Und dennoch müssen die alten Pömmelter, als sie den Begriff „Vier-Morgen-Berg“ ersannen, noch eine kleine Anhöhe gesehen haben.

„Aus der Luft erkennt man die Formen des Grabhügels noch ganz deutlich“, hält Projektleiter Martin Planert ein Foto hoch, das mit einer Drohne gemacht wurde. Zu sehen sind ein innerer, ziemlich runder Ring (12 Meter Durchmesser) der von einem ovalen größeren (20 Meter) eingeschlossen ist. Genau in der Mitte wurde der in Hockerstellung bestattete Mann gefunden, dem als Beigabe die Bootsaxt ins Grab gelegt wurde. „Der muss eine besondere Persönlichkeit gewesen sein“, sagt Martin Planert. Denn so eine Axt sei wertvoll gewesen.

Auch Dr. Susanne Friederich, Abteilungsleiterin Bodendenkmalpflege, ist von dem Fund aus dem dritten Jahrtausend vor Christus angetan. Sie hat in ihrer Laufbahn schon mehrere solcher Artefakte in den Händen gehalten, „aber selten ein so schönes“. Susanne Friederich verrät, dass schon die Menschen der Steinzeit bei Grabbeigaben getrickst hätten. Dann seien Äxte aus minderwertigerem Material gefertigt worden.

Es muss eine monatelange, schweißtreibende Arbeit gewesen sein, Werkzeuge oder kultische Grabbeigaben anzufertigen. Zuerst wurde die Form des Steinbeils grob zurecht gepickt, dann Schneide und Oberfläche auf einer Sandsteinplatte glatt geschliffen. Das Durchbohren des Beilkörpers war die größte Herausforderung in Epochen ohne jegliches Metall, aber viel Zeit.

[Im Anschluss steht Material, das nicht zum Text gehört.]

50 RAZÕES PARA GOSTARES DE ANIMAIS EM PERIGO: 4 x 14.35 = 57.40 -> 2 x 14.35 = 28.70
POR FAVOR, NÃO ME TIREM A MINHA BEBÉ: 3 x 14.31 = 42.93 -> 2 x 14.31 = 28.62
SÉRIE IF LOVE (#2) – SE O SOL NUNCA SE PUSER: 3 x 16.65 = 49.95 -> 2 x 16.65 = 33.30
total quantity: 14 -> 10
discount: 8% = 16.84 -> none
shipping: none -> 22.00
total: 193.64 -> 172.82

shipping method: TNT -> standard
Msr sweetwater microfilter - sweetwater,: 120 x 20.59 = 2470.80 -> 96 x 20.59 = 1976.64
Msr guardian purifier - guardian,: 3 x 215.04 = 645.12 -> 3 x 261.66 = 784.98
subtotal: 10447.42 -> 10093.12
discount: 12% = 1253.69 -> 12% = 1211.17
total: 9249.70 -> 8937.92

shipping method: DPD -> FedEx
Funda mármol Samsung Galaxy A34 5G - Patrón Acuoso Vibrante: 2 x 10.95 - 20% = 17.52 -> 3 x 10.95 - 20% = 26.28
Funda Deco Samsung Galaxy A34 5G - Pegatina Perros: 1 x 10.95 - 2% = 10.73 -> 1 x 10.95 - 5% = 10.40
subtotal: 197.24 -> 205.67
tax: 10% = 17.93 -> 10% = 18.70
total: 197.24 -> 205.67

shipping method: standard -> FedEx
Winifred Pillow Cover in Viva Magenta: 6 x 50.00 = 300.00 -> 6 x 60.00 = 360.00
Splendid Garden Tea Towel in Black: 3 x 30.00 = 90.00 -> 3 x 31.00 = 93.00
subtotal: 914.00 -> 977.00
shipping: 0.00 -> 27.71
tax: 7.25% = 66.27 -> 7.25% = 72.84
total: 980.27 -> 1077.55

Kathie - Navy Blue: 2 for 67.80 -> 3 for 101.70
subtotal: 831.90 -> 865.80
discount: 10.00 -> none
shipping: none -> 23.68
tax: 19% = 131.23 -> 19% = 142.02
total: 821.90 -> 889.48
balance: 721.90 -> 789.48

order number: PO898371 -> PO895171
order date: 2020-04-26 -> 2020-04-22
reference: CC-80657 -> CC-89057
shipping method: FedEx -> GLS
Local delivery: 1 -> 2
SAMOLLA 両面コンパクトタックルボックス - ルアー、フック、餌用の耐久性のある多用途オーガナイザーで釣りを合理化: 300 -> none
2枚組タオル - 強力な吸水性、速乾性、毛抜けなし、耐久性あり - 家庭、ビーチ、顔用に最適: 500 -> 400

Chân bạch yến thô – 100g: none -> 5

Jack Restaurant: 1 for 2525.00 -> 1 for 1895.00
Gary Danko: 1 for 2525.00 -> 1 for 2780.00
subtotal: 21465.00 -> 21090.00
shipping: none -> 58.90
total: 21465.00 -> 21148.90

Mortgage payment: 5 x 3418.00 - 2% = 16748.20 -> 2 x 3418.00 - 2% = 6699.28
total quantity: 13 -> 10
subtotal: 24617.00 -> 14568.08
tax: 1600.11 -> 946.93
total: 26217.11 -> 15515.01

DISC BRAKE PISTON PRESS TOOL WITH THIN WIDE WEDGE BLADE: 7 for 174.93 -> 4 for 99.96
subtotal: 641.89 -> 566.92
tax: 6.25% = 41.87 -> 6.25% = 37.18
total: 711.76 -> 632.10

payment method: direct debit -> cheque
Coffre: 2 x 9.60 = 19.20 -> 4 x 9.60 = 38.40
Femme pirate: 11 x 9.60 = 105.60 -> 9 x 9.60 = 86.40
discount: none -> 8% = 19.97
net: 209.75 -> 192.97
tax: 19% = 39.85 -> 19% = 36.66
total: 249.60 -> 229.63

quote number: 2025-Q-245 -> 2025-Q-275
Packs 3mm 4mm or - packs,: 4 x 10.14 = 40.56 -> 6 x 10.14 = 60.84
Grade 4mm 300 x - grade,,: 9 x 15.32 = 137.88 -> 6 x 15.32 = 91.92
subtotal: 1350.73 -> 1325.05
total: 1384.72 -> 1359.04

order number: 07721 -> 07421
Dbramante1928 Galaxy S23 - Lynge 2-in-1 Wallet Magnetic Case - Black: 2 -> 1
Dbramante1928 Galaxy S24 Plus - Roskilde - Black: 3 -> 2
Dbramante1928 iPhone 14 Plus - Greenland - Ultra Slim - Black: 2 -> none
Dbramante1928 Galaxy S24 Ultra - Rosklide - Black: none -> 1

Doch zurück zur Grabung. Am „Vier-Morgen-Berg“ wurden 30 Körpergräber und 70 Urnen frei gelegt. Darin waren auch Beigaben aus Bronze. „Das zeigt, dass der Ort über einen sehr langen Zeitraum als Bestattungsplatz gedient hat.“, unterstreicht Projektleiter Martin Planert, der von einem „Hügel der Ahnen“ spricht. Dafür spreche auch die Erweiterung des Grabhügels. Vermutlich sei die Wohnsiedlung einige hundert Meter entfernt gewesen. Denn auch damals wollte man nicht direkt an einem Friedhof wohnen.

Die Funde werden nun „in Ruhe“ im Landesamt untersucht. Die Skelette, die zum Teil nur einen halben Meter unter der Ackerkrume lagen, waren nicht sonderlich gut erhalten. Interessant, so Dr. Friedrich, sei die genaue Datierung des Grabhügels. Dabei wolle man sich der „Thermolumineszenzdatierung“ bedienen. Ein Quarzstein aus dem Grab wurde bei Dunkelheit geborgen. Das Verfahren kann den Zeitpunkt der letzten „Belichtung“ nachweisen. Nach der Bestattung wurde das Grab mit Erde überhäuft.

Es bleibt spannend, auch wenn der „Vier-Morgen-Berg“ bald Kiessee sein wird.